_TASK TO COMPLETE_. Every line from the beginning of the data through the line containing "Stormtech Vuxna Unisex" should be reproduced exactly, and no further lines should be output.

[DATA TO EXAMINE Boundary: Start]

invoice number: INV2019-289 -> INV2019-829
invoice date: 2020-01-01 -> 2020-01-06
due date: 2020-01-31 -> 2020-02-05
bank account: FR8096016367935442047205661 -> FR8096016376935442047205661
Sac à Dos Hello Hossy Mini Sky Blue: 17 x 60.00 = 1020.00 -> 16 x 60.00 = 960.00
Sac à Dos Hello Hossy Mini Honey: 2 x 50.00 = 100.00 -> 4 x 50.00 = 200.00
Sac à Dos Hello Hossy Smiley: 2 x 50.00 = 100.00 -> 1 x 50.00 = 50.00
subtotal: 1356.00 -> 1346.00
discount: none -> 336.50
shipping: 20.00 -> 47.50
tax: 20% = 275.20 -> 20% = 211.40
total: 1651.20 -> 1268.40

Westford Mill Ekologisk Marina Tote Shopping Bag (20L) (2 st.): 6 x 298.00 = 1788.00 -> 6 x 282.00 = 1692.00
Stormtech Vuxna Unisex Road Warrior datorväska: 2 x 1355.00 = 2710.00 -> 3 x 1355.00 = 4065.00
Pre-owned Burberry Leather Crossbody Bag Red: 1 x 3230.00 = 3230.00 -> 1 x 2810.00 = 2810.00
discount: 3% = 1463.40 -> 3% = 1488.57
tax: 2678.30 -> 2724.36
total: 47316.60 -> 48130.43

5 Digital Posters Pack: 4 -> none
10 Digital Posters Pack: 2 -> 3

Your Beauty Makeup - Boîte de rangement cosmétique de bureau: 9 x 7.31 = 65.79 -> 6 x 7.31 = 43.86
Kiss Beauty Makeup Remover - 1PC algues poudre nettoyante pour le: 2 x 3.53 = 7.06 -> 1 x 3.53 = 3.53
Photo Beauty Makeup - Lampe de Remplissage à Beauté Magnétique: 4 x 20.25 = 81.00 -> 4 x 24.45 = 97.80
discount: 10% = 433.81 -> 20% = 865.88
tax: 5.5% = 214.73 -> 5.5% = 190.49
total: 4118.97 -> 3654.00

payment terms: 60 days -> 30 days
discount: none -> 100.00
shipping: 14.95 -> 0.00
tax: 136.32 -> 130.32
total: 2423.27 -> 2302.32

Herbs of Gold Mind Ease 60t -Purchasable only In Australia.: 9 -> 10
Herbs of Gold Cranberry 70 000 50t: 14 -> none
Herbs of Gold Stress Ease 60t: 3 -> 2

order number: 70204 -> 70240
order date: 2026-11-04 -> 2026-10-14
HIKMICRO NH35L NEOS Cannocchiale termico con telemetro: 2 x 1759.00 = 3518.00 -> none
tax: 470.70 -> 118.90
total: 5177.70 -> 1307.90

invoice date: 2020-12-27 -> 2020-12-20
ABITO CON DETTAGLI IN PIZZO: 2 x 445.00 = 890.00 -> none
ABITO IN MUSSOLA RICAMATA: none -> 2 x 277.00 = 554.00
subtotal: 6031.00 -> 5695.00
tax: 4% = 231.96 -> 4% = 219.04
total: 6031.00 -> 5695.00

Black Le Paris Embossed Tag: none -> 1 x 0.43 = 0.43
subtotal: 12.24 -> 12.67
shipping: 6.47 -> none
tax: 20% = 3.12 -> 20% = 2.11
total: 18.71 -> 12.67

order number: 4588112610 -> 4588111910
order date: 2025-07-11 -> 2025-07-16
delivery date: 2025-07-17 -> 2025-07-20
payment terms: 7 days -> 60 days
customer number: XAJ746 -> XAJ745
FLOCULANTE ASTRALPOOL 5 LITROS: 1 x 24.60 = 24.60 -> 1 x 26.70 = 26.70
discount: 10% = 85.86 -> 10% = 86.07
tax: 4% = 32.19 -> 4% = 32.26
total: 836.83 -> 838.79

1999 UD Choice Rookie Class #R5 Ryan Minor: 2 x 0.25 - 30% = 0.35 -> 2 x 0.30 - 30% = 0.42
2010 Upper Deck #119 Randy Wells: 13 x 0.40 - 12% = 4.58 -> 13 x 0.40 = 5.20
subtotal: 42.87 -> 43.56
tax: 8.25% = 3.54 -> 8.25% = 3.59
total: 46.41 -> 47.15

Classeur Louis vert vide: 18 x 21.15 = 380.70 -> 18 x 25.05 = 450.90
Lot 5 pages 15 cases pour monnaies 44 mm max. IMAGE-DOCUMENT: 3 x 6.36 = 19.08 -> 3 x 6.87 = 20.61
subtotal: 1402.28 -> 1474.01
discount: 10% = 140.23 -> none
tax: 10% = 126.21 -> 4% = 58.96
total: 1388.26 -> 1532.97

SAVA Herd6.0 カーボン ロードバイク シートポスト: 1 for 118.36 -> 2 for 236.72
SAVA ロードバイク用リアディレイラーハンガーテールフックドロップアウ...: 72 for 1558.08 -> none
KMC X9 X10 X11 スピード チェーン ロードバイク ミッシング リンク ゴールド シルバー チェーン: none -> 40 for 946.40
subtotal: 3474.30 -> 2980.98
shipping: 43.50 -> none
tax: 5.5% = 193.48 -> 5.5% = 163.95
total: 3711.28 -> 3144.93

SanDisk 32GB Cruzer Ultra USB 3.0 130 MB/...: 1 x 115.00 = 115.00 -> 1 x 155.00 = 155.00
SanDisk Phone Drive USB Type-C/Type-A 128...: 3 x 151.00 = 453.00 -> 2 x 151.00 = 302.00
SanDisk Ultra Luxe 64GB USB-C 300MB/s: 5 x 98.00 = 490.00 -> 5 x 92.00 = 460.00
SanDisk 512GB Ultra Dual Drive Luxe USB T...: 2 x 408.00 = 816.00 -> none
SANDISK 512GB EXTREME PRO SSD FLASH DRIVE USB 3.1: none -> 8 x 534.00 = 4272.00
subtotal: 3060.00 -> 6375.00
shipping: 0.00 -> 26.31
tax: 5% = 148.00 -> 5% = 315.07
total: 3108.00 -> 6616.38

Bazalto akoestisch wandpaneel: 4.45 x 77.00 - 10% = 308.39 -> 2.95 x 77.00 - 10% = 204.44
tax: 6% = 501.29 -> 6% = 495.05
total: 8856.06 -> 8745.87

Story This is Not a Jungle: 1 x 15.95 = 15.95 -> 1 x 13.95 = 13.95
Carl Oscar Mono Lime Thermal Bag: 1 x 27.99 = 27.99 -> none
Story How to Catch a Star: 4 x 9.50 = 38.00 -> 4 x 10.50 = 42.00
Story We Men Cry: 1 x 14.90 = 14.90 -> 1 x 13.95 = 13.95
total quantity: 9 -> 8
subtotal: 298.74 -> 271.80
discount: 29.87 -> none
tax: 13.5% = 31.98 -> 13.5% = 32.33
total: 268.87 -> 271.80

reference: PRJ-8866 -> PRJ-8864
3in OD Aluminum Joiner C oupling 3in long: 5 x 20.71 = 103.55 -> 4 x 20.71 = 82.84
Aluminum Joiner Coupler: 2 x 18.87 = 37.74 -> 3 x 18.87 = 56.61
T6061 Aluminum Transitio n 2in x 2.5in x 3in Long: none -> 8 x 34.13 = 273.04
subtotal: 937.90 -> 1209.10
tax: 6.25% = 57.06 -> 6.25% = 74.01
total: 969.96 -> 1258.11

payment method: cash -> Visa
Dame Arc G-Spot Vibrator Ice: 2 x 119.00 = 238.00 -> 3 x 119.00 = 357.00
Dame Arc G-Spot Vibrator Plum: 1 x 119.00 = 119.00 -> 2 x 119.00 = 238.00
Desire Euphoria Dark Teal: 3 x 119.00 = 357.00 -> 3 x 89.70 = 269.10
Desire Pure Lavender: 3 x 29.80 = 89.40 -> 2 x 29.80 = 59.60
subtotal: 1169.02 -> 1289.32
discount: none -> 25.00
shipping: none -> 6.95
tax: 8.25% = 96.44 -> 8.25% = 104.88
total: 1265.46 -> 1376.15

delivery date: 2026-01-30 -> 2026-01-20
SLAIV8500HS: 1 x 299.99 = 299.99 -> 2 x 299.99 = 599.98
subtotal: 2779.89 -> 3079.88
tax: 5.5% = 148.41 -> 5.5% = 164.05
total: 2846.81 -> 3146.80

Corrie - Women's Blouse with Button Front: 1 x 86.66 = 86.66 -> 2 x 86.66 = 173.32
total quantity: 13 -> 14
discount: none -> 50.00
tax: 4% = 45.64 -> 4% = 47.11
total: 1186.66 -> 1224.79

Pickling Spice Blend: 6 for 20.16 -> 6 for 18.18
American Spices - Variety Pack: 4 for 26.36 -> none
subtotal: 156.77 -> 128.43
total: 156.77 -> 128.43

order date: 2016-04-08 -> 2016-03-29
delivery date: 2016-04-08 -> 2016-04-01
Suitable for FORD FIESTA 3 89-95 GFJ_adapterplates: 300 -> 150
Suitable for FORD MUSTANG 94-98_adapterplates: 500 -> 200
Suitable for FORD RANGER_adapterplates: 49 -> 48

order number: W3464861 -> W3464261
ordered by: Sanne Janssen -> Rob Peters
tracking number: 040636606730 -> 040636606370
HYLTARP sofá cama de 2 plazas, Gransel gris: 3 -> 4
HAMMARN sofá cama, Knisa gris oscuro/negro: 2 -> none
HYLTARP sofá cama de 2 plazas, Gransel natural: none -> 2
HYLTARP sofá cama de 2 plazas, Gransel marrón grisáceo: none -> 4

[DATA TO EXAMINE Boundary: End]

_ANSWER SECTION_.
invoice number: INV2019-289 -> INV2019-829
invoice date: 2020-01-01 -> 2020-01-06
due date: 2020-01-31 -> 2020-02-05
bank account: FR8096016367935442047205661 -> FR8096016376935442047205661
Sac à Dos Hello Hossy Mini Sky Blue: 17 x 60.00 = 1020.00 -> 16 x 60.00 = 960.00
Sac à Dos Hello Hossy Mini Honey: 2 x 50.00 = 100.00 -> 4 x 50.00 = 200.00
Sac à Dos Hello Hossy Smiley: 2 x 50.00 = 100.00 -> 1 x 50.00 = 50.00
subtotal: 1356.00 -> 1346.00
discount: none -> 336.50
shipping: 20.00 -> 47.50
tax: 20% = 275.20 -> 20% = 211.40
total: 1651.20 -> 1268.40

Westford Mill Ekologisk Marina Tote Shopping Bag (20L) (2 st.): 6 x 298.00 = 1788.00 -> 6 x 282.00 = 1692.00
Stormtech Vuxna Unisex Road Warrior datorväska: 2 x 1355.00 = 2710.00 -> 3 x 1355.00 = 4065.00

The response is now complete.